If all program assistance to a section 8(a) business concern has been suspended under these regulations, and that concern's participation in the program is not terminated, an amount of time equal to the duration of the suspension will be added to the concern's fixed program participation term (emphasis added).

 TAI has failed to offer any evidence that "all" program assistance to it has been suspended or terminated.

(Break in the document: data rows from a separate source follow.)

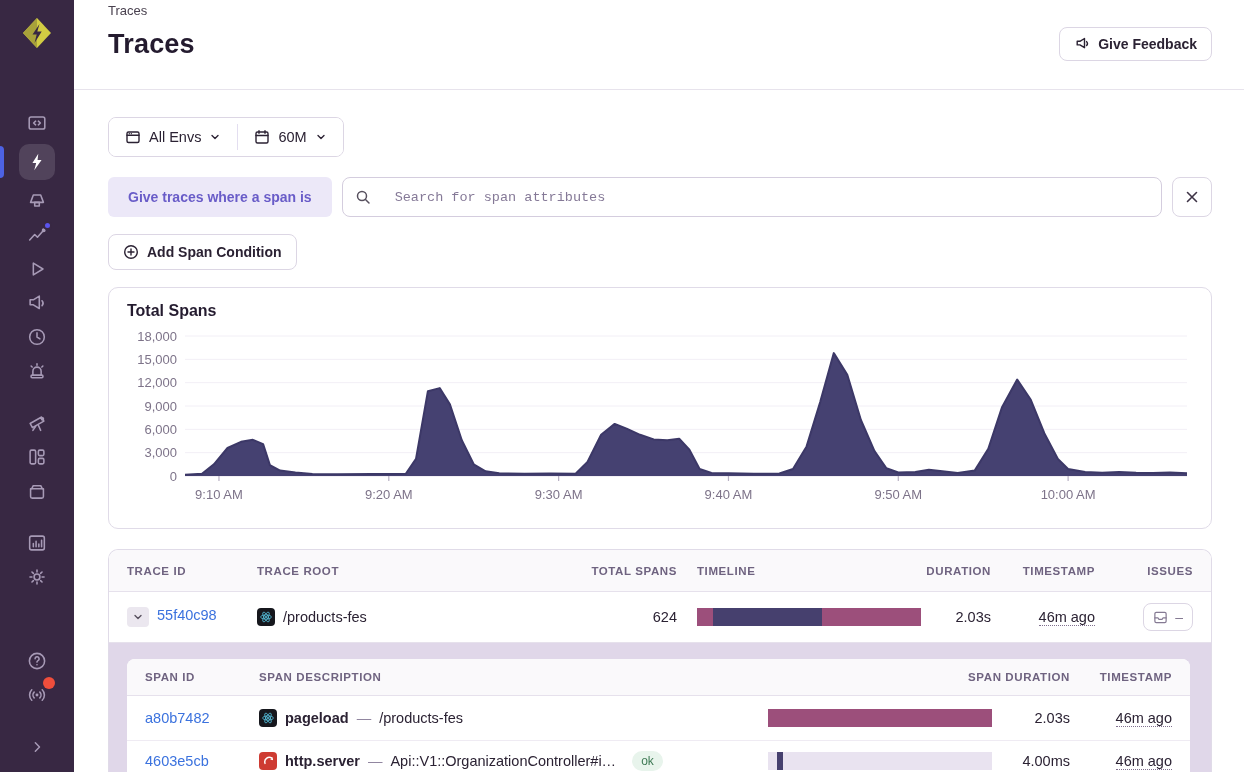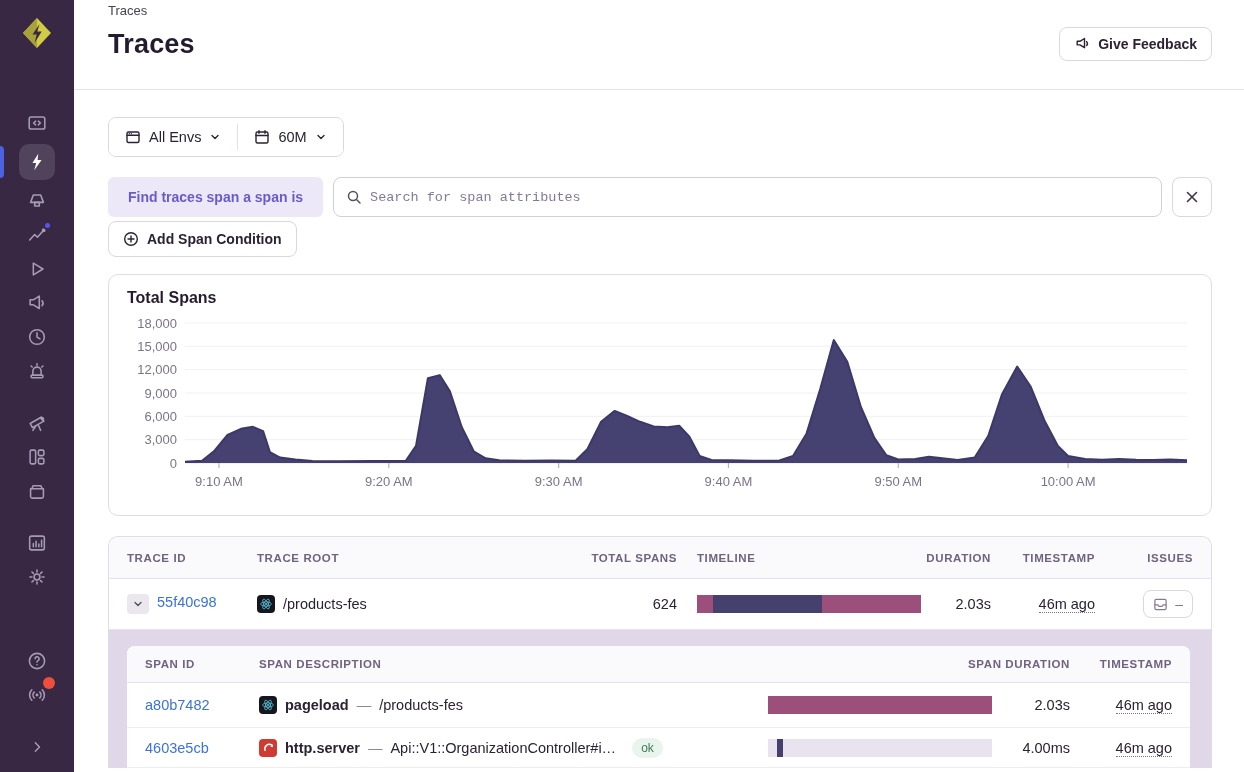--- a/index.html
+++ b/index.html
@@ -279,7 +279,7 @@
 
     
     <div class="search-row">
-      <div class="chip">Find traces span a span is</div>
+      <div class="chip">Give traces where a span is</div>
       <div class="search-box">
         <svg width="16" height="16" viewBox="0 0 16 16" fill="none" stroke="#57505e" stroke-width="1.5" stroke-linecap="round">
           <circle cx="7" cy="7" r="4.5"></circle>

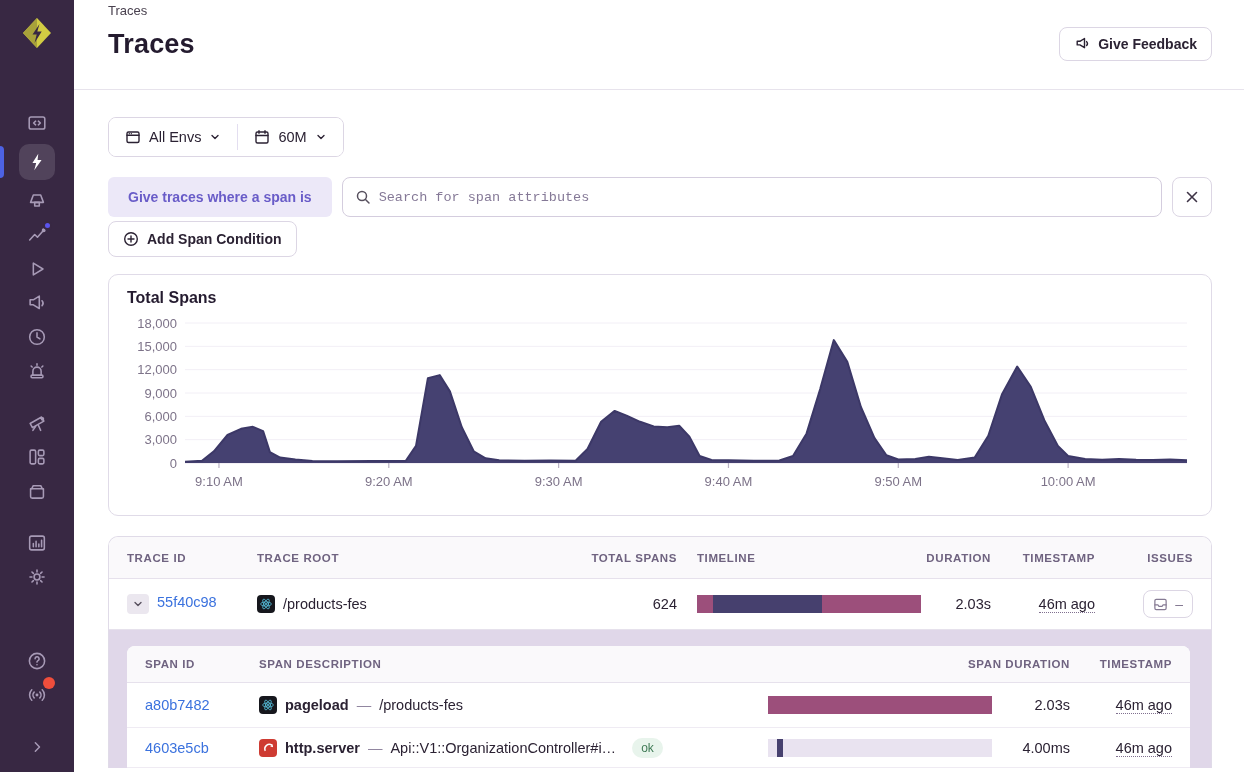--- a/index.html
+++ b/index.html
@@ -46,7 +46,7 @@
   .search-row{display:flex;gap:10px;margin-top:20px;align-items:stretch}
   .chip{display:flex;align-items:center;background:#ece8f8;color:#695cc8;font-weight:700;
     font-size:14px;border-radius:6px;padding:0 20px;height:40px;white-space:nowrap}
-  .search-box{flex:1;display:flex;align-items:center;gap:8px;border:1px solid #d4cdde;
+  .search-box{flex:1;display:flex;align-items:center;gap:24px;border:1px solid #d4cdde;
     border-radius:8px;height:40px;padding:0 12px;background:#fff}
   .search-box input{flex:1;border:none;outline:none;font-family:"Liberation Mono",monospace;
     font-size:13.5px;color:#2b2233;background:transparent}

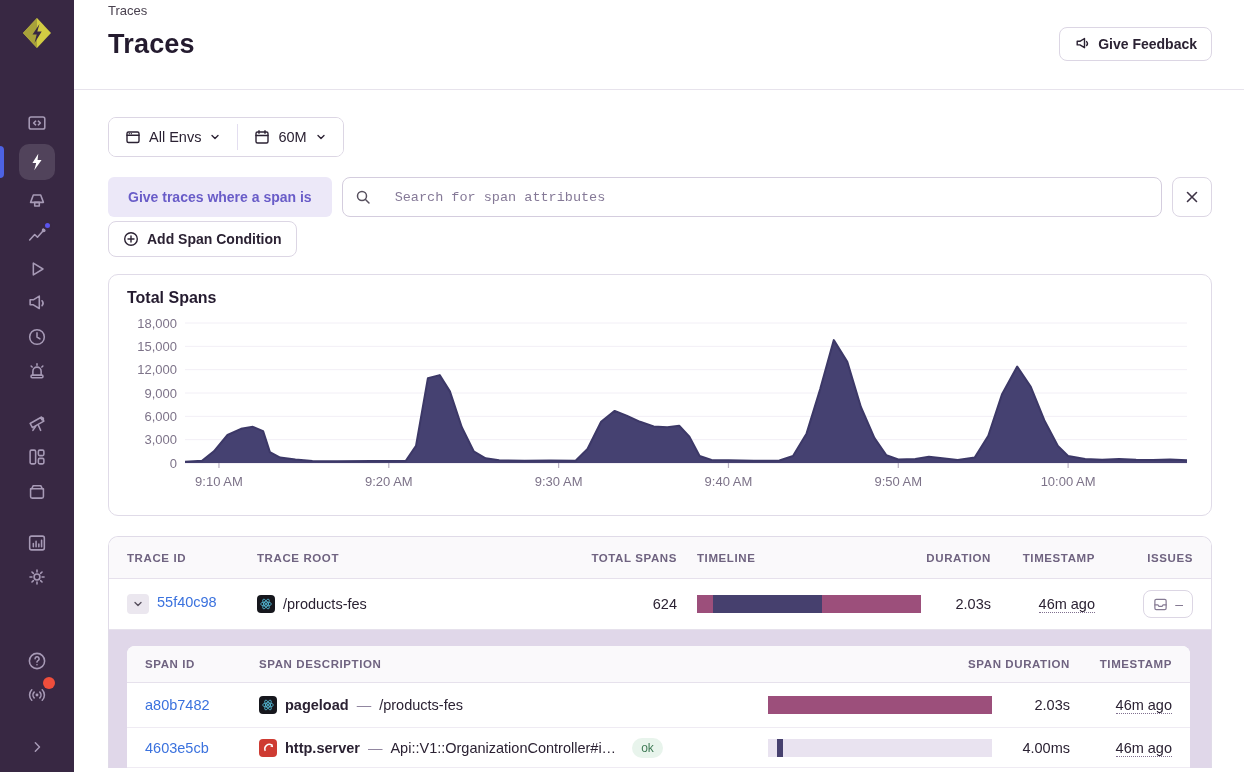--- a/index.html
+++ b/index.html
@@ -53,7 +53,7 @@
   .search-box input::placeholder{color:#857997}
   .icon-btn{width:40px;height:40px;border:1px solid #dcd6e4;border-radius:8px;background:#fff;
     display:flex;align-items:center;justify-content:center;cursor:pointer;flex:none}
-  .add-cond{margin-top:4px}
+  .add-cond{margin-top:17px}
 
   
   .card{border:1px solid #e0dbe8;border-radius:10px;margin-top:17px;padding:14px 18px 6px;background:#fff}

 H. SBA Did Not Violate The National Defense Authorization Act for FY 1989 & 1990, Pub. Law 100-180, Section 806(b)(f) or DOD Policy

 24. The plaintiffs have not shown that the Small Business Administration violated either the Department of Defense (DOD) policy to retain the level of 8(a) contracts, or the National Defense Authorization Act for FY 1989 & 1990, Pub. Law 100-180, by allowing competitive bidding on the SNAP-II contract under the Navy's small and disadvantaged business program. In any case, SBA is not bound by DOD policy.

 Thus, plaintiffs are not entitled to judgment pursuant to any of their eight (8) counts.

 An order consistent with the foregoing has been entered this day.

 ORDER - April 21, 1988, Filed

 In accordance with the Findings of Fact and Conclusions of Law issued this 21st day of April 1988, it is

 ORDERED that this case be dismissed with prejudice.